To me, "purebred" means nothing about the quality of the chicken. It just means the offspring will look like the parents. An example I use from an article I saw a while back. A breeder took a flock of chickens and split it. He bred one of the split flocks for large size and the other for small size. The article did not say how many generations it took, but the average size in one flock is now 9 times the size in the other. Both those flocks are purebreeds from the same ancestors.
Unless certain traits are reinforced each generation, chickens quickly can lose those traits.
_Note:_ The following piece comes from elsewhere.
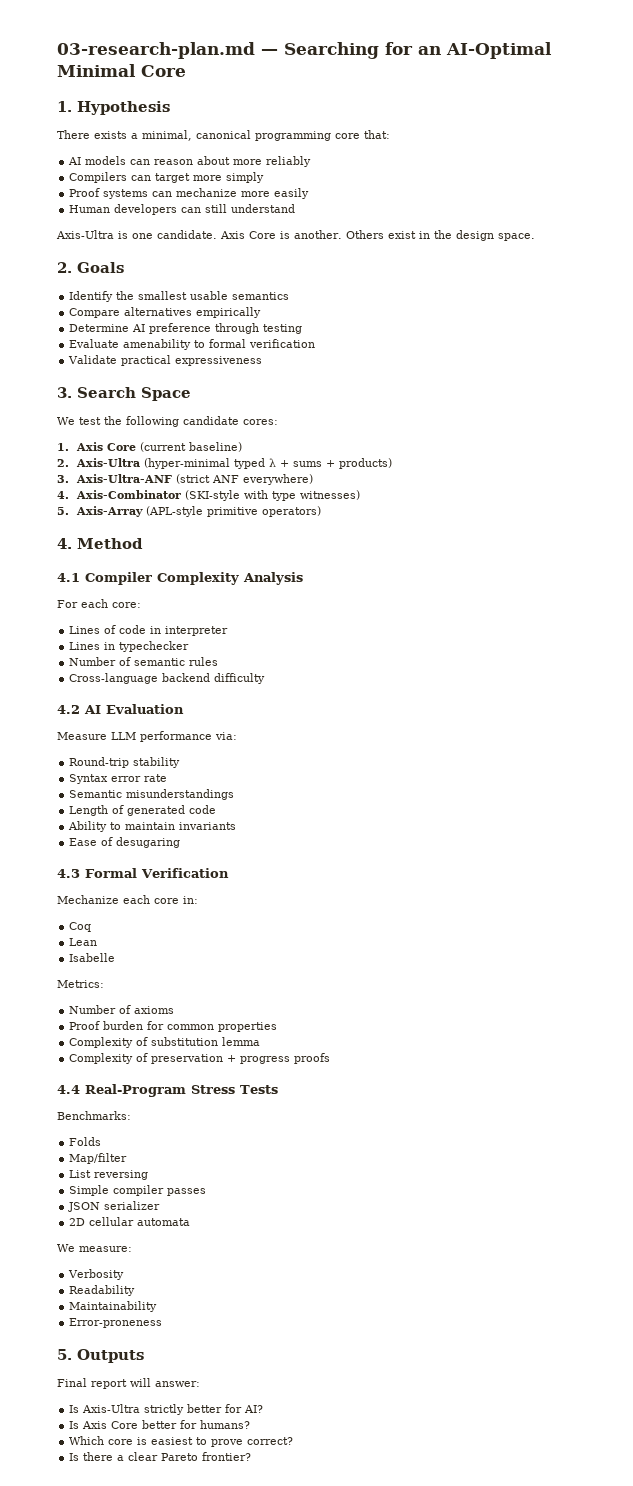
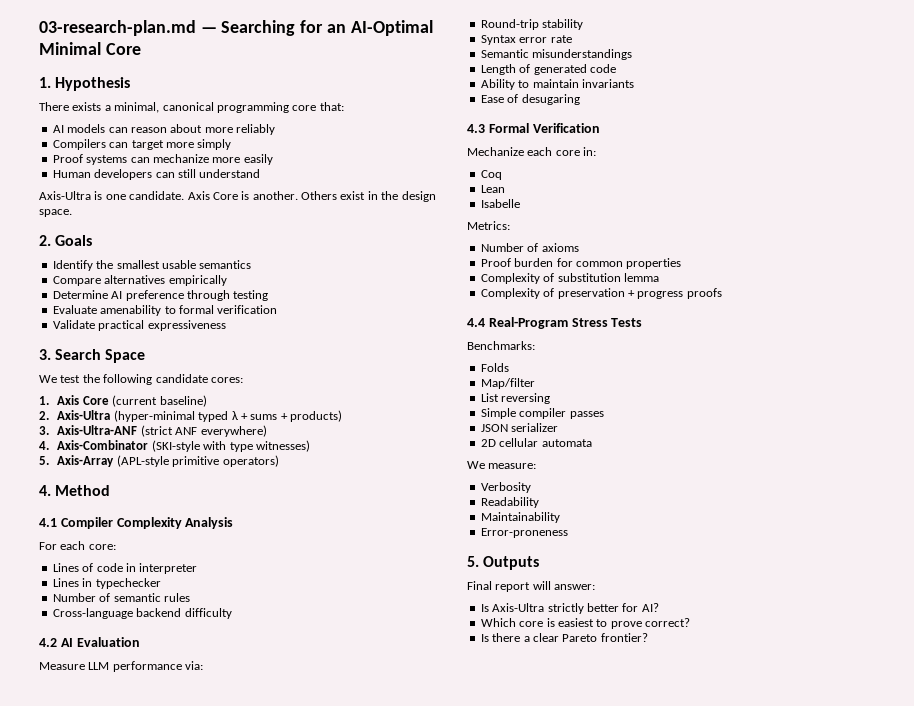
- Is Axis Core better for humans?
I think that size difference shows the power of selective breeding. This means that you could get the best quality chickens and breed them. If you don't know how to select for the right traits, in a very few generations, your birds would probably be no better show quality than hatchery birds.
Hatcheries are not all alike, any more than breeders are all alike. You get different quality birds from different hatcheries, just like you get different quality birds from different breeders. But you are not likely to get show quality birds from any hatchery, certainly not consistently. Some do a better job than others of picking their breeders, but most use the pen breeding system where they keep many roosters in a pen with many, many hens. The random nature of the breeding keeps genetic diversity up, and most will look a lot like the chicken is supposed to look, but most will have flaws that keep them from being show bird quality. I've gotten the same breeds from different hatcheries and they look different. There are different people with different abilities and different goals picking the breeding flocks at different hatcheries.
When a show quality breeder breeds birds, they often match a specific rooster with one or two specific hens, trying for perfection. Even the best breeders hatch out more chicks that don't make the grade than potential prize winners. It's no surprise that the hatcheries with the randomness of the pen breeding method hatch a lot more rejects.
If you want a chicken that looks pretty much like the breed should but is almost certainly not show quality but will probably lay pretty well for that breed, the hatcheries are into mass producing these birds. If you want a show-quality chicken, you need to find a breeder that knows what they are doing. But they are not mass producing chickens and their prices will reflect that.